I snort, “Since when do you do his bidding?”

He chuckles quietly. “Such a little brat needs a proper attitude adjustment.” He purrs, the rumble diving right into my panties.

A slithering along my calf.

“Do we need to fill her greedy little holes together, Kai?” Vale whispers as he comes around me, slipping between me and the railing.

Kai just grunts, and a flicker of concern fills me. He might not be ready.

Vale says no more, just holds my leg with his tail and pulls my body into his.

But just as I sink into them, my body relaxing, there is a caw and a thump and Kai has pulled his blade even as Vale shoves me behind them.

There, on my balcony, are Lonan and Finn. Lo is removing reins from the griffons. As my eyes search Finnick’s body, the griffons take off.

I run across the balcony, throwing myself at them both. Lo holds me on one side, Finn on the other. I start to cry without intending to.

“Shh, it’s alright, wife,” Finn reassures quietly and I cling to him harder. “I’m fine. Mostly healed up,” he continues.

I pull back and slap his chest, hard. “It’s not that.”

My thoughts are jumbled and I’m not exactly sure why I’m crying.

He looks down at me, surprised.

I look between them all as I wipe my nose.

“I had no one to help me pick fabrics for curtains,” I deadpan.

He studies my face a moment before wrapping me in a tight hug, my face pressed to his chest which always smells of a cold winter morning.

Instead of the chuckles I was expecting from my boys, I feel them surround me silently.

“It wasn’t your fault, Ollie,” Finn whispers into my hair. “Not what happened to me, and certainly not what happened to Lilac. None of it was your fault.”

A broken sob escapes my aching throat.

How dare he say it?

“That’s what we’ve been telling her,” Kai rumbles as I feel his hand on my hip.

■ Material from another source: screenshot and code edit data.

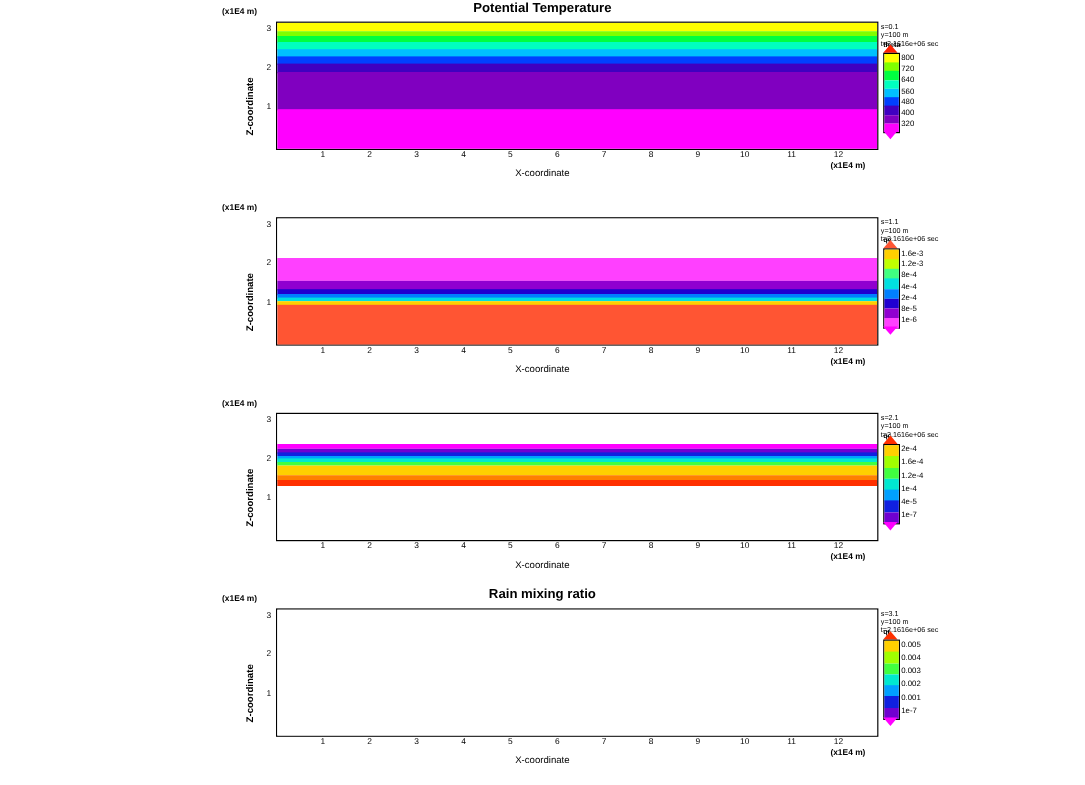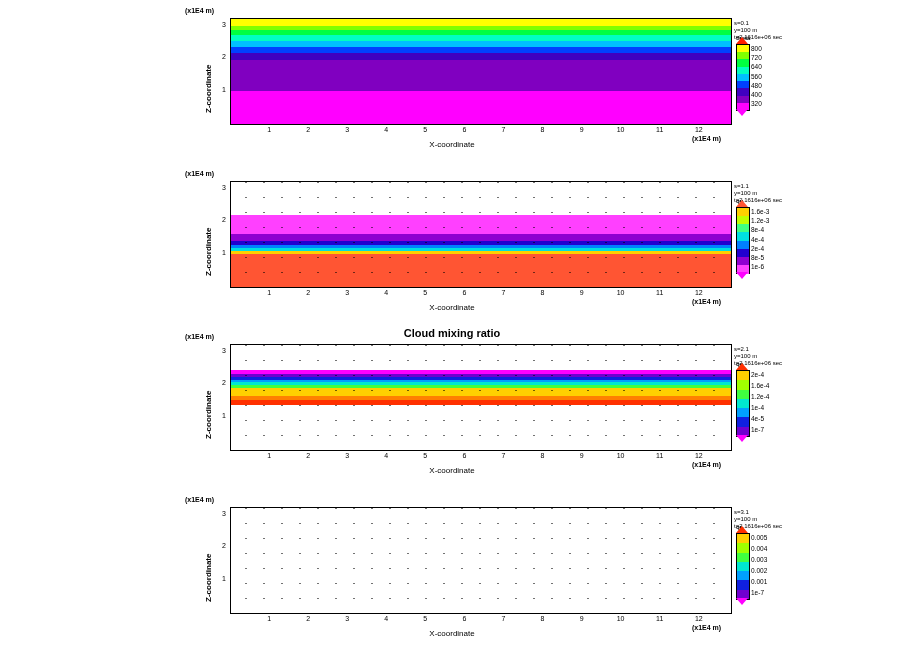--- a/index.html
+++ b/index.html
@@ -30,6 +30,7 @@
 
 <div id="root">
     <div class="panel" style="top:0;height:654px;pointer-events:none">
+      <div class="title" style="top:1px">Potential Temperature</div>
       <div class="corner-left" style="left:185px;top:7px">(x1E4 m)</div>
       <div class="plotbox" style="left:230px;top:18px;width:500px;height:105px">
         <div class="bands">

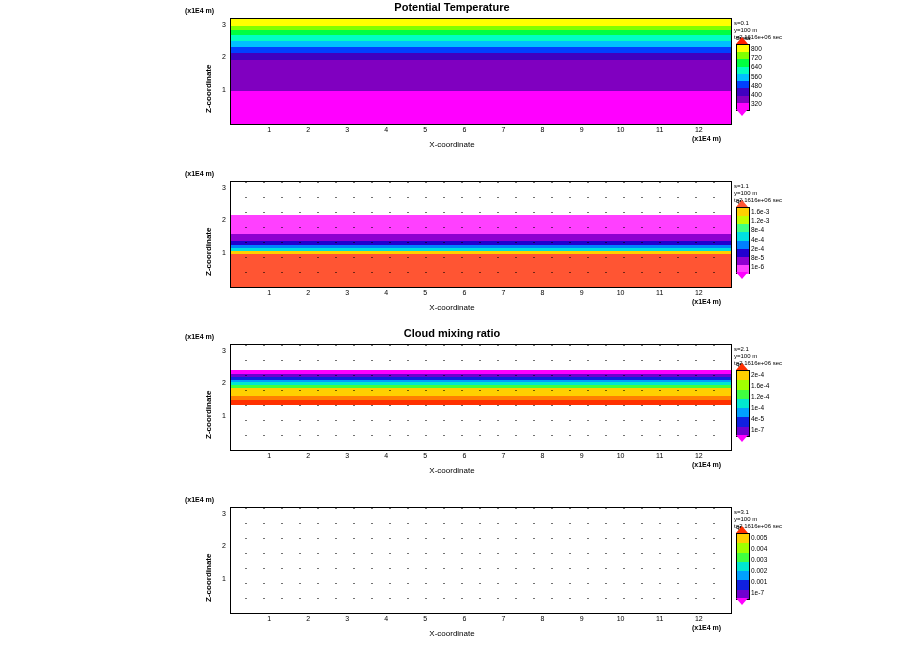--- a/index.html
+++ b/index.html
@@ -146,7 +146,6 @@
       <div class="clabel" style="left:751px;top:263.4px">1e-6</div>
     </div>
     <div class="panel" style="top:0;height:654px;pointer-events:none">
-      <div class="title" style="top:327px">Cloud mixing ratio</div>
       <div class="corner-left" style="left:185px;top:333px">(x1E4 m)</div>
       <div class="plotbox" style="left:230px;top:344px;width:500px;height:105px">
         <div class="bands">

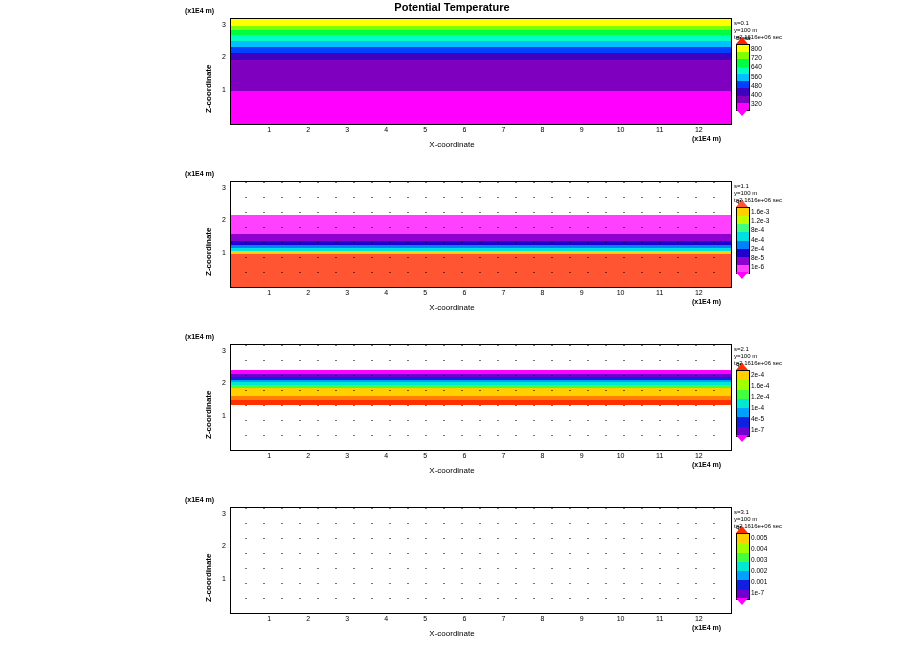--- a/index.html
+++ b/index.html
@@ -204,6 +204,7 @@
       <div class="clabel" style="left:751px;top:425.6px">1e-7</div>
     </div>
     <div class="panel" style="top:0;height:654px;pointer-events:none">
+      <div class="title" style="top:489px">Rain mixing ratio</div>
       <div class="corner-left" style="left:185px;top:496px">(x1E4 m)</div>
       <div class="plotbox" style="left:230px;top:507px;width:500px;height:105px">
         <div class="bands">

“I’m sure she listened as well as she does about everything else...” Lo says, kissing the top of my head.

“Which is to say, not bollocks.” Vale’s tail wraps around my thigh.

“Shut up!” I gasp, laughing as I swallow my tears.

“She’s right pig-headed,” Kai agrees.

“Alright listen, when I said I wanted you two to agree on things, this is not what I meant,” I mutter.

Now they all laugh, and something inside my chest eases.